What follows is a tutorial on implementing basic treebuilding methods in R, using an example single-locus alignment of 40 mammal species from Joe Felsenstein’s website. Once you’ve whet your appetite (or perhaps hit a snag I don’t address), I’d encourage you to leave a question in the comments, or look at the source documentation and more extensive tutorials linked below.

Alignment File Formats and Conversion

To begin, you’ll need to install two packages that provide the basis for manipulating sequence data in R: ape and phangorn.

setwd("~/Desktop/your_folder/")
install.packages("ape")
install.packages("phangorn")
install.packages("seqinr")
library(ape)
library(phangorn)
library(seqinr)

Using the read.dna() function in the package ape, you’ll import your sequence data, choosing between “interleaved,” “sequential,” “clustal,” and “fasta” formats. From there, you’ll want to convert your alignment to a “phyDat” object for use in phangorn, the major package for treebuilding in R. Once it’s imported, it’s easy to subset your data and only include, say, the first ten taxa:

mammals <;- read.dna("mammals.dna", format="interleaved")
mammals_phyDat <- phyDat(mammals, type = "DNA", levels = NULL)
mammals10 <- subset(mammals_phyDat, 1:10)
mammals10_phyDat <- phyDat(mammals10, type = "DNA", levels = NULL)

Model Testing and Distance Matrices

Reducing sequence alignments into a matrix of pairwise distances allows for the rapid estimation of phylogenetic trees (at the cost of the additional information those sequences contain). To produce a distance matrix, however, you’ll need to decide on the model of nucleotide (or protein) evolution that best fits your data, performing a likelihood ratio test.

mt <- modelTest(mammals10)
print(mt)
dna_dist <- dist.ml(mammals10, model="JC69")

Neighbor Joining, UPGMA, and Maximum Parsimony

Once you have a distance matrix, phangorn provides simple, quick functions for estimating trees from distance matrices using neighbor-joining and UPGMA algorithms, which can be visualized using the plot() function:

mammals_UPGMA <- upgma(dm)
mammals_NJ  <- NJ(dm)
plot(mammals_UPGMA, main="UPGMA")
plot(mammalsNJ, main = "Neighbor Joining")

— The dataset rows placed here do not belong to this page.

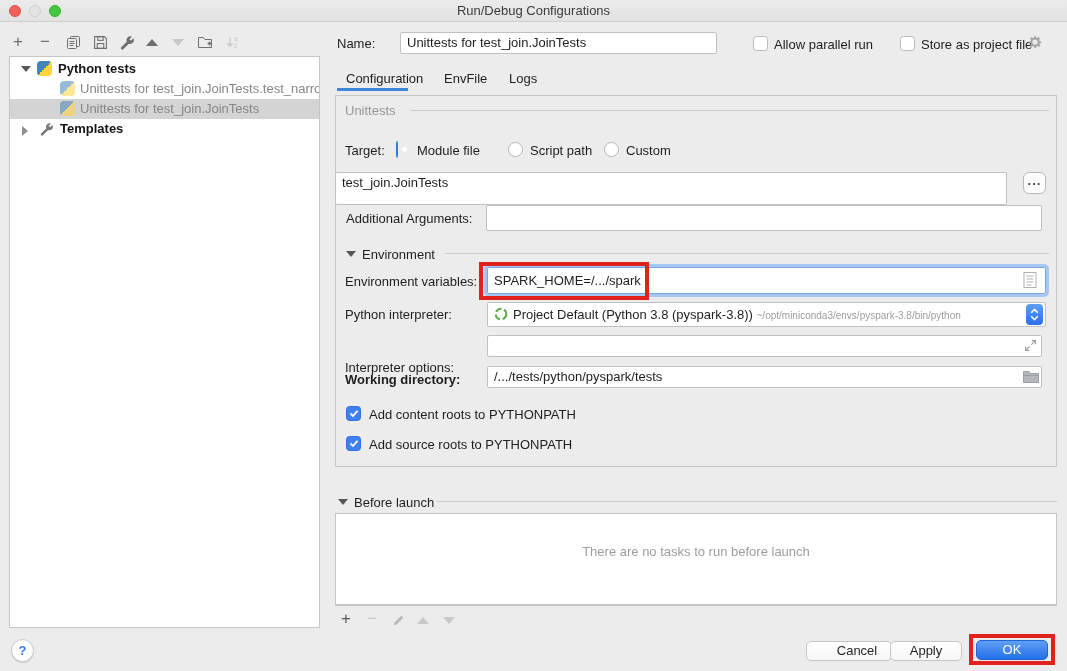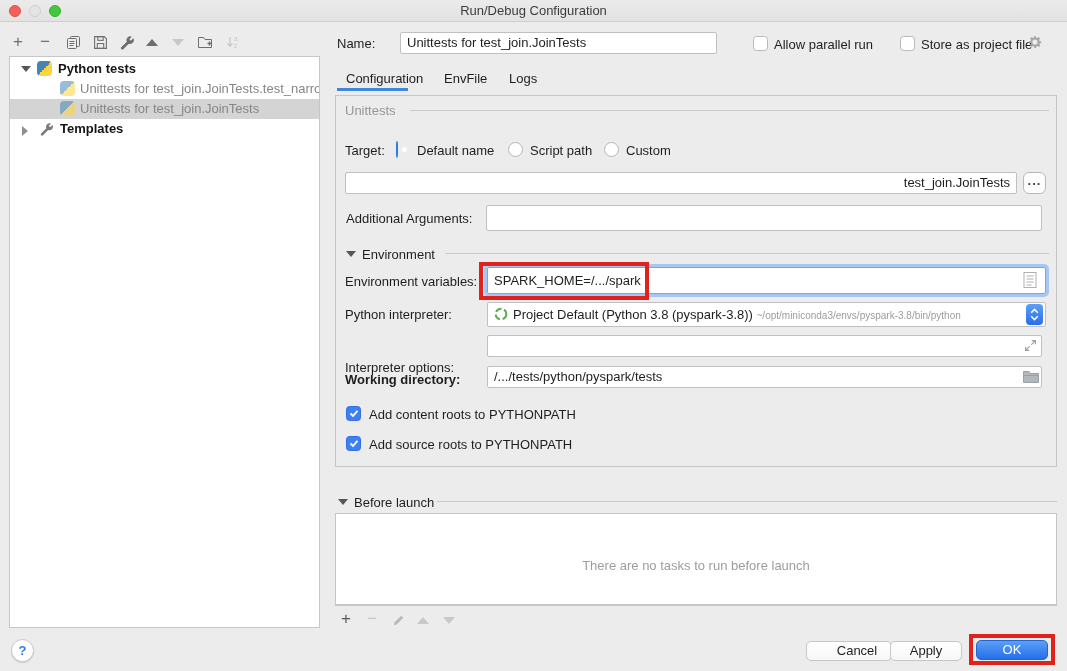--- a/index.html
+++ b/index.html
@@ -77,7 +77,7 @@
     <span class="r light red"></span>
     <span class="r light gray"></span>
     <span class="r light green"></span>
-    <div class="r title">Run/Debug Configuration</div>
+    <div class="r title">Run/Debug Configurations</div>
   </div>
 
   

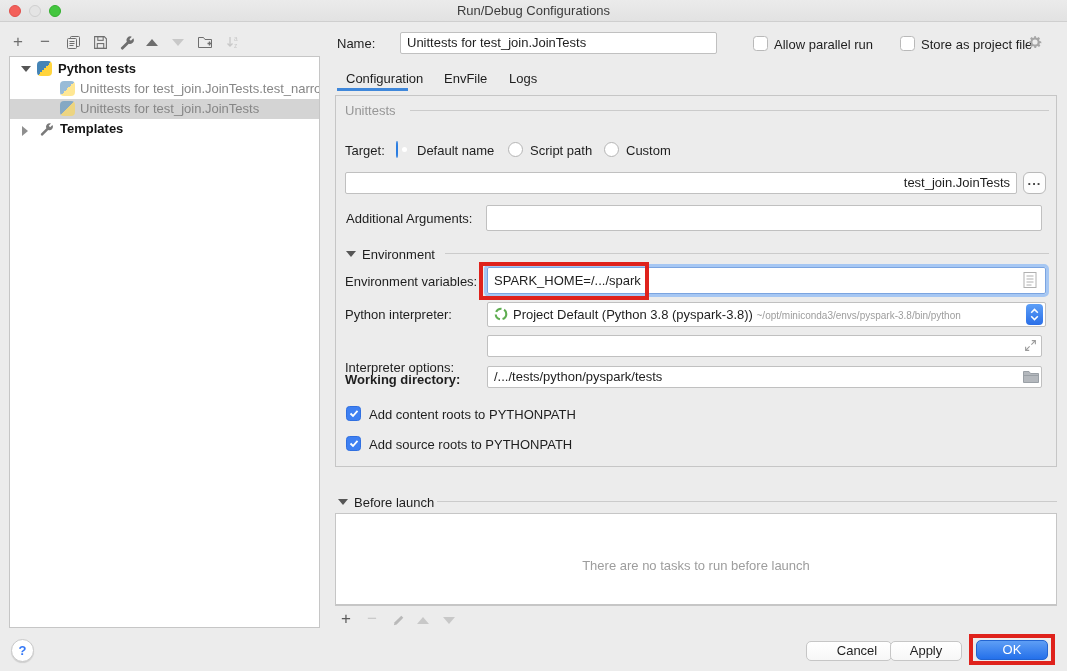--- a/index.html
+++ b/index.html
@@ -179,7 +179,7 @@
 
   <div class="r lbl" style="left:345px;top:143px;">Target:</div>
   <span class="r radio sel" style="left:396px;top:142px;"></span>
-  <div class="r lbl" style="left:417px;top:143px;">Default name</div>
+  <div class="r lbl" style="left:417px;top:143px;">Module file</div>
   <span class="r radio" style="left:508px;top:142px;"></span>
   <div class="r lbl" style="left:530px;top:143px;">Script path</div>
   <span class="r radio" style="left:604px;top:142px;"></span>

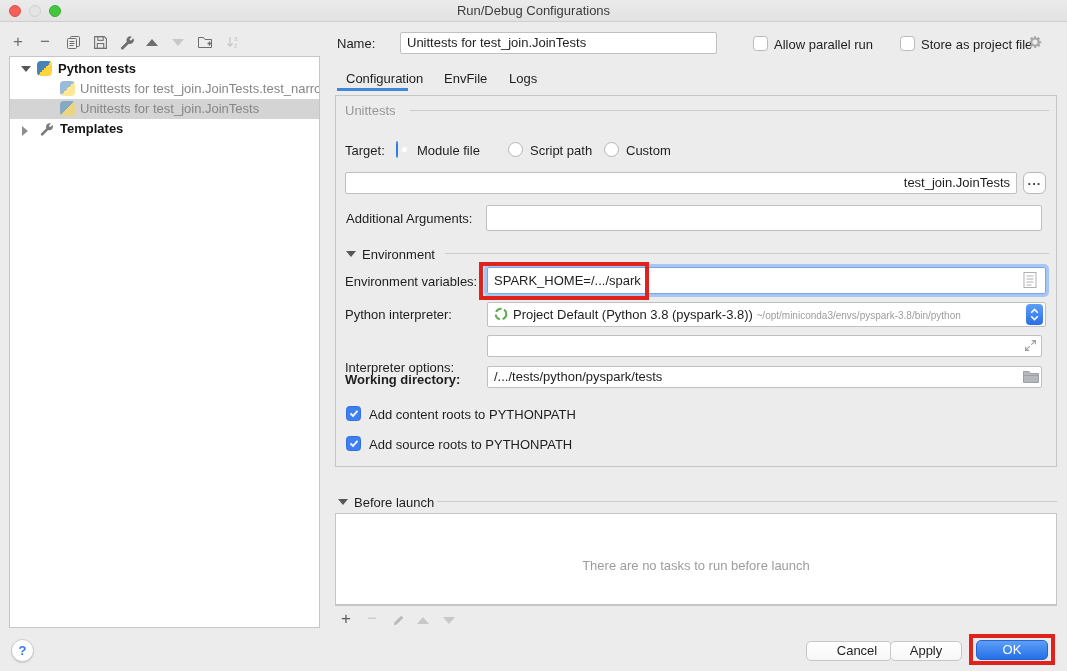--- a/index.html
+++ b/index.html
@@ -185,7 +185,7 @@
   <span class="r radio" style="left:604px;top:142px;"></span>
   <div class="r lbl" style="left:626px;top:143px;">Custom</div>
 
-  <div class="r field" style="left:345px;top:172px;width:672px;height:22px;line-height:20px;text-align:right;">test_join.JoinTests</div>
+  <div class="r field" style="left:335px;top:172px;width:672px;height:33px;line-height:20px;">test_join.JoinTests</div>
   <div class="r browse" style="left:1023px;top:172px;">...</div>
 
   <div class="r lbl" style="left:346px;top:211px;">Additional Arguments:</div>

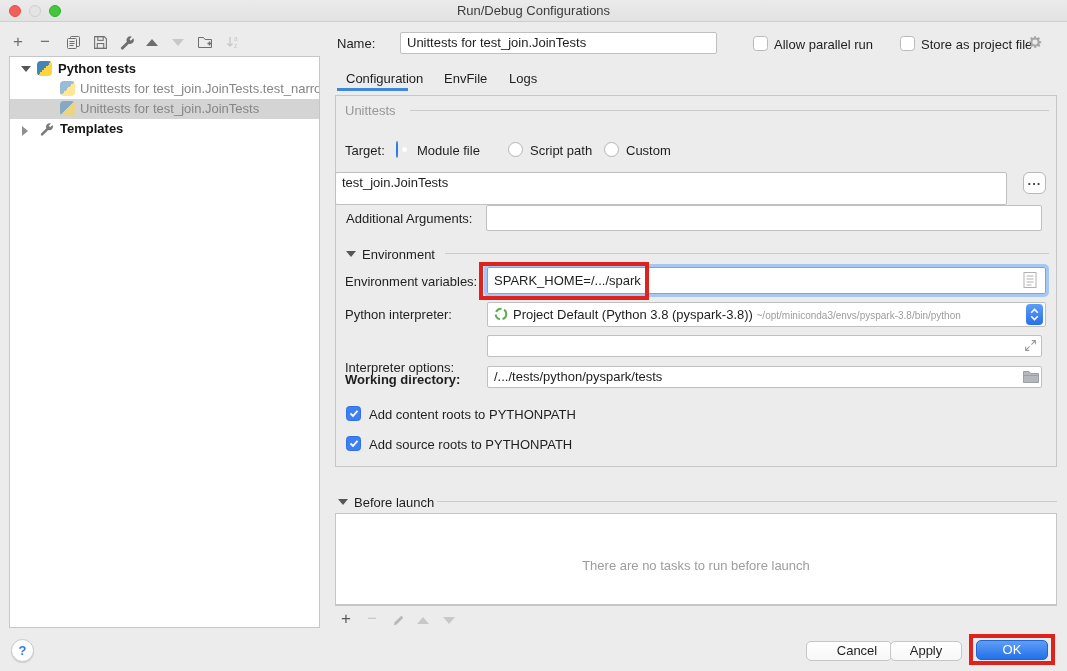--- a/index.html
+++ b/index.html
@@ -256,7 +256,7 @@
   <div class="r hline" style="left:437px;top:501px;width:620px;"></div>
 
   <div class="r tasksbox">
-    <div class="empty-msg" style="position:absolute;left:0;top:44px;width:100%;text-align:center;">There are no tasks to run before launch</div>
+    <div class="empty-msg" style="position:absolute;left:0;top:30px;width:100%;text-align:center;">There are no tasks to run before launch</div>
   </div>
   <div class="r bl-toolbar-line"></div>
   <div class="r tb-icon" style="left:337px;top:610px;color:#5a5a5a;">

But which of these trees is a better fit for your data? Using the parsimony() function, you can compare their respective parsimony scores. The function optim.parsimony() lets you go a step further, searching treespace through nearest-neighbor interchange (NNI) and subtree pruning and regrafting (SPR). Alternatively, pratchet() allows you to perform the search with the parsimony ratchet algorithm.

parsimony(mammals_UPGMA)
parsimony(mammals_NJ)
mammals_optim <- optim.parsimony(mammals_NJ, mammals)
mammals_pratchet <- pratchet(mammals10)
plot(mammals_optim)
plot(mammals_pratchet)

Maximum Likelihood and Bootstrapping

Though more computationally intensive than distance-matrix methods, building trees with maximum likelihood methods allows you to include the full data from your sequence alignment in a statistical framework that estimates model parameters. You can begin by computing the likelihood of a given tree with the function pml(). Then, the function optim.pml() will optimize tree topology and branch length for your selected model of nucleotide evolution.

fit <- pml(mammals_NJ, mammals10)
print(fit)
fitJC <- optim.pml(fit, model = "JC", rearrangement = "stochastic")
logLik(fitJC)
bs <- bootstrap.pml(fitJC, bs=100, optNni=TRUE, multicore=TRUE, control = pml.control(trace=0))
plotBS(midpoint(fitJC$tree), bs, p = 50, type="p")

Exporting Trees

Finally, unless you’re analyzing relationships among a very limited number of taxa, the system viewer in R is probably going to be insufficient for viewing and saving your tree. The function write.tree() allows you to export the output of your analyses in Newick format, useful for further tinkering in programs such as FigTree.

write.tree(bs, file="bootstrap_example.tre")

References

Beyond what’s touched on here, R and the packages I’ve mentioned (as well as some I haven’t) provide many additional options for inferring and exploring phylogenetic trees. This tutorial is mostly based off the documentation for the ape and phangorn packages, and phangorn’s excellent vignette on treebuilding. The full script for my tutorial can be found on GitHub.